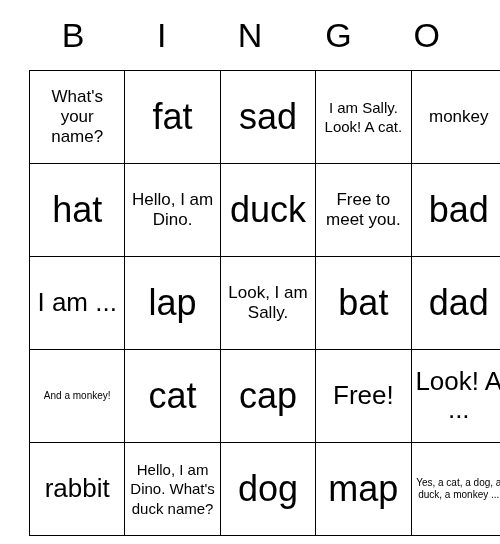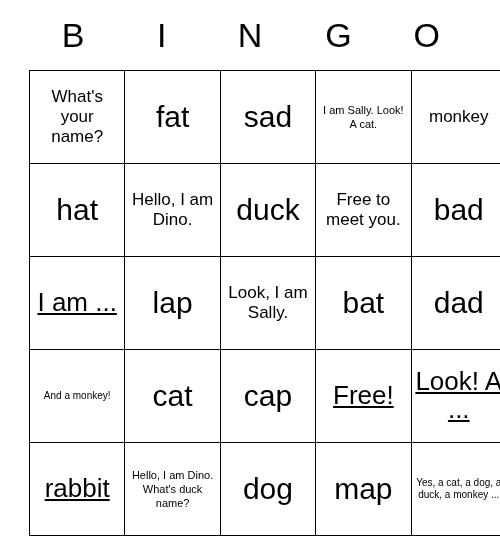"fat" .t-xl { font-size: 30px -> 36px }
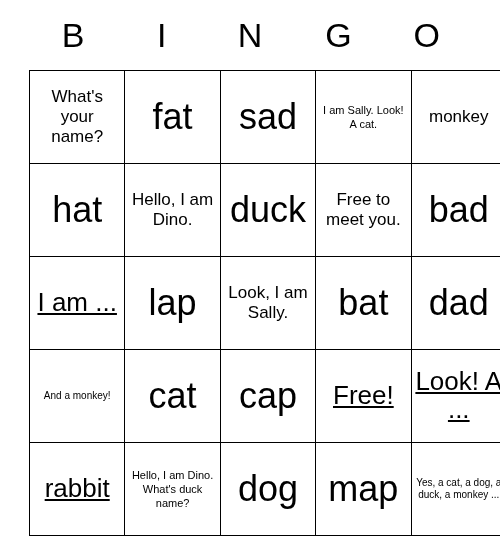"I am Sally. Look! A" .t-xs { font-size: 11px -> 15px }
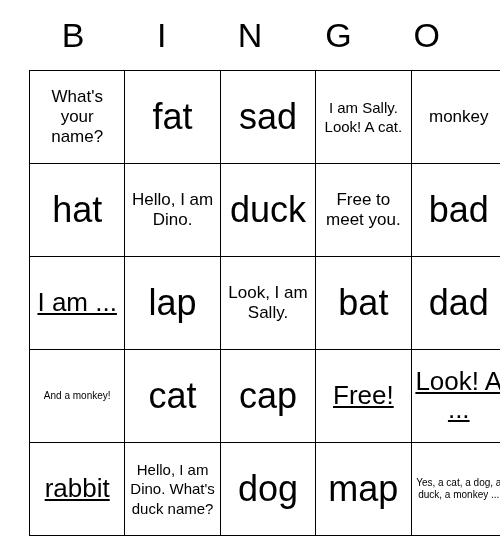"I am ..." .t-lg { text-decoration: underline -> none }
...
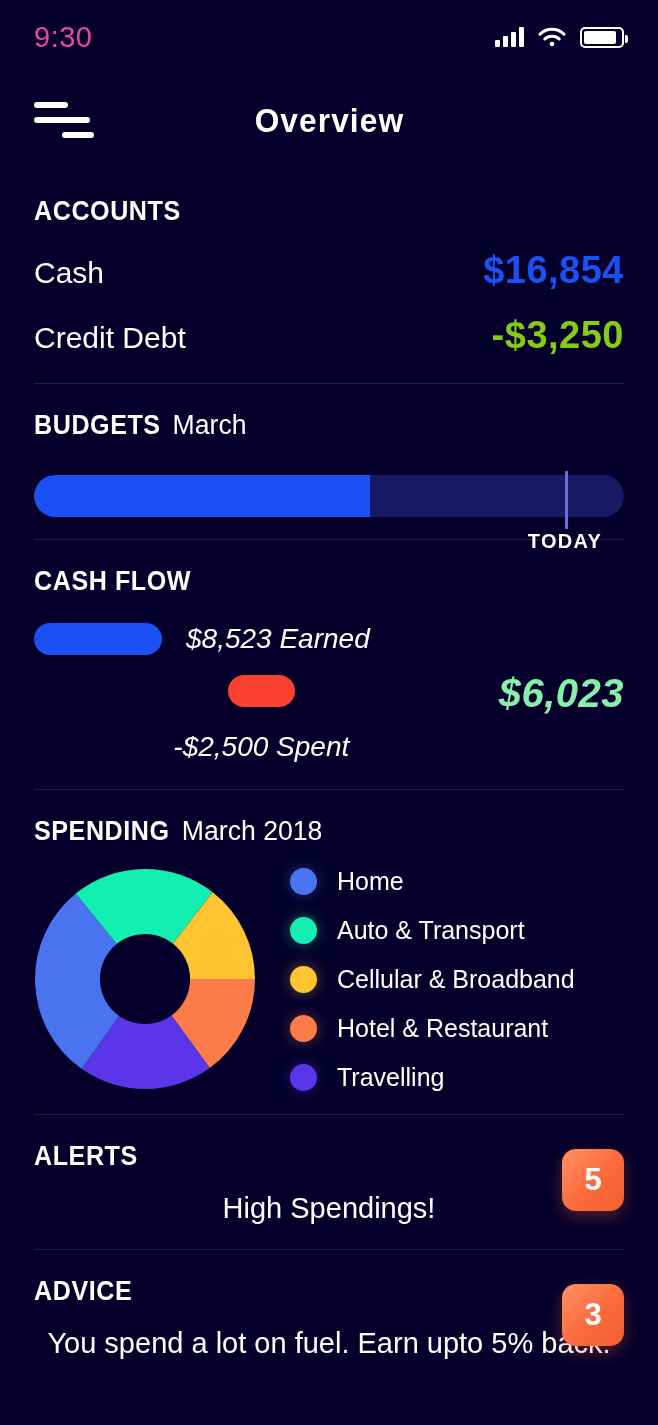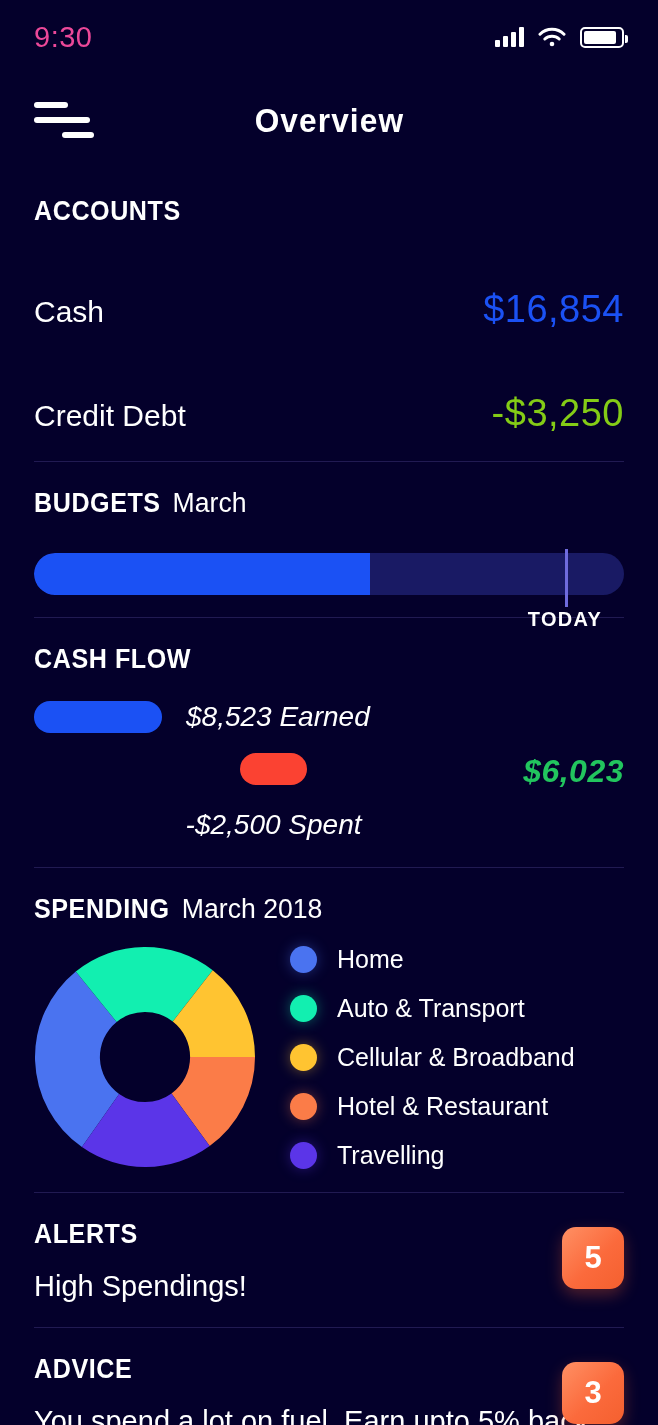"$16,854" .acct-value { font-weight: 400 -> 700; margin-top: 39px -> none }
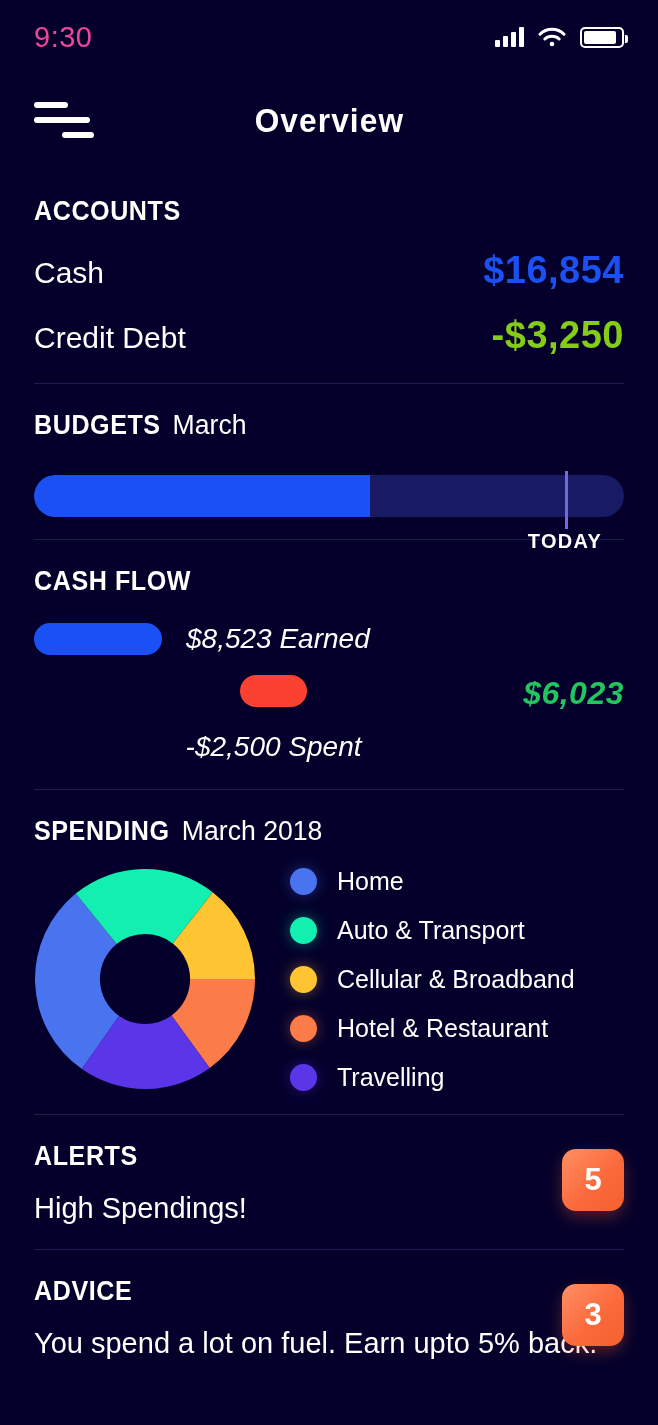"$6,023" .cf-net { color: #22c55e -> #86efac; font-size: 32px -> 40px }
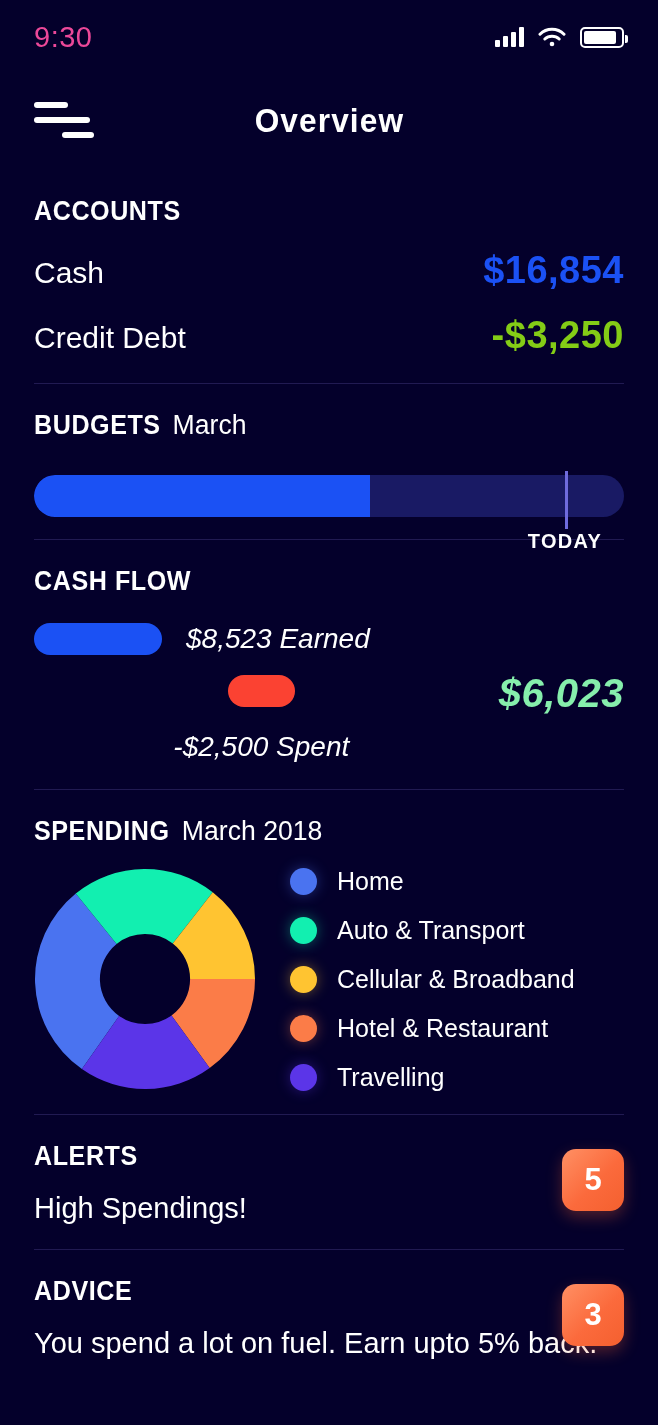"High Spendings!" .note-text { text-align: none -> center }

Task description → What is wanted is an exact copy of the lines above from the one containing "font-size: 30px ->" through the one containing "text-decoration: underline ->", with no pictures in it.

Written reply →
"fat" .t-xl { font-size: 30px -> 36px }
"I am Sally. Look! A" .t-xs { font-size: 11px -> 15px }
"I am ..." .t-lg { text-decoration: underline -> none }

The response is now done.